## [PROBLEM REQUIREMENTS]
Print the entries below again exactly as they stand, but skip any picture.

(Revision comparison data)
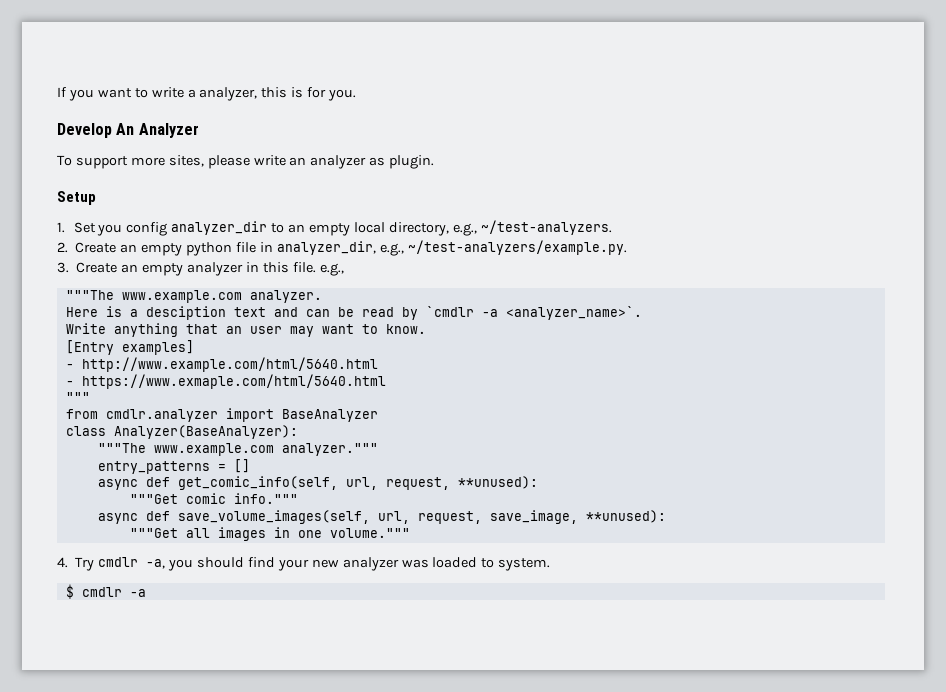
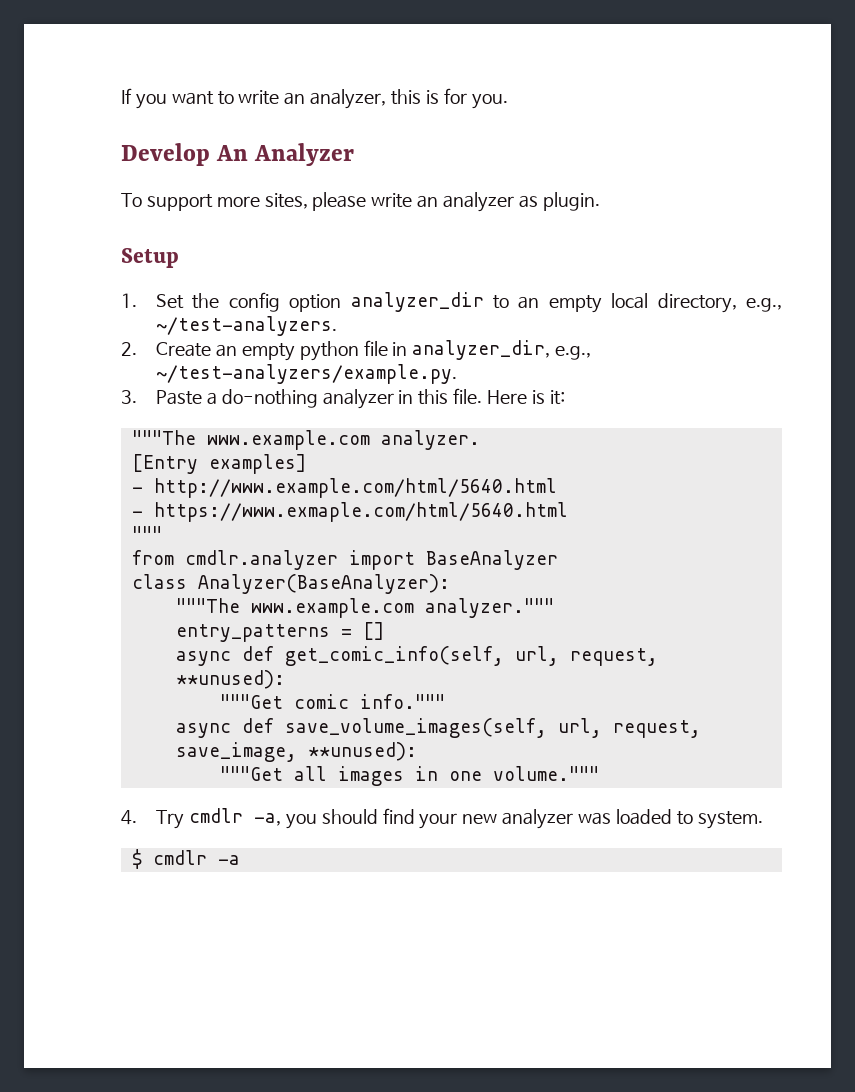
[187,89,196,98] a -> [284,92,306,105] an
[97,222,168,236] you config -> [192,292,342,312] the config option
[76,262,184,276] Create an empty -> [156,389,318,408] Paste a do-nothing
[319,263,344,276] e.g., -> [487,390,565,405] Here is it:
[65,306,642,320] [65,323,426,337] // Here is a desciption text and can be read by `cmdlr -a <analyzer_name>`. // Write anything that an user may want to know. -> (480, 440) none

## [SOLUTION TO THE EXERCISE]
[187,89,196,98] a -> [284,92,306,105] an
[97,222,168,236] you config -> [192,292,342,312] the config option
[76,262,184,276] Create an empty -> [156,389,318,408] Paste a do-nothing
[319,263,344,276] e.g., -> [487,390,565,405] Here is it:
[65,306,642,320] [65,323,426,337] // Here is a desciption text and can be read by `cmdlr -a <analyzer_name>`. // Write anything that an user may want to know. -> (480, 440) none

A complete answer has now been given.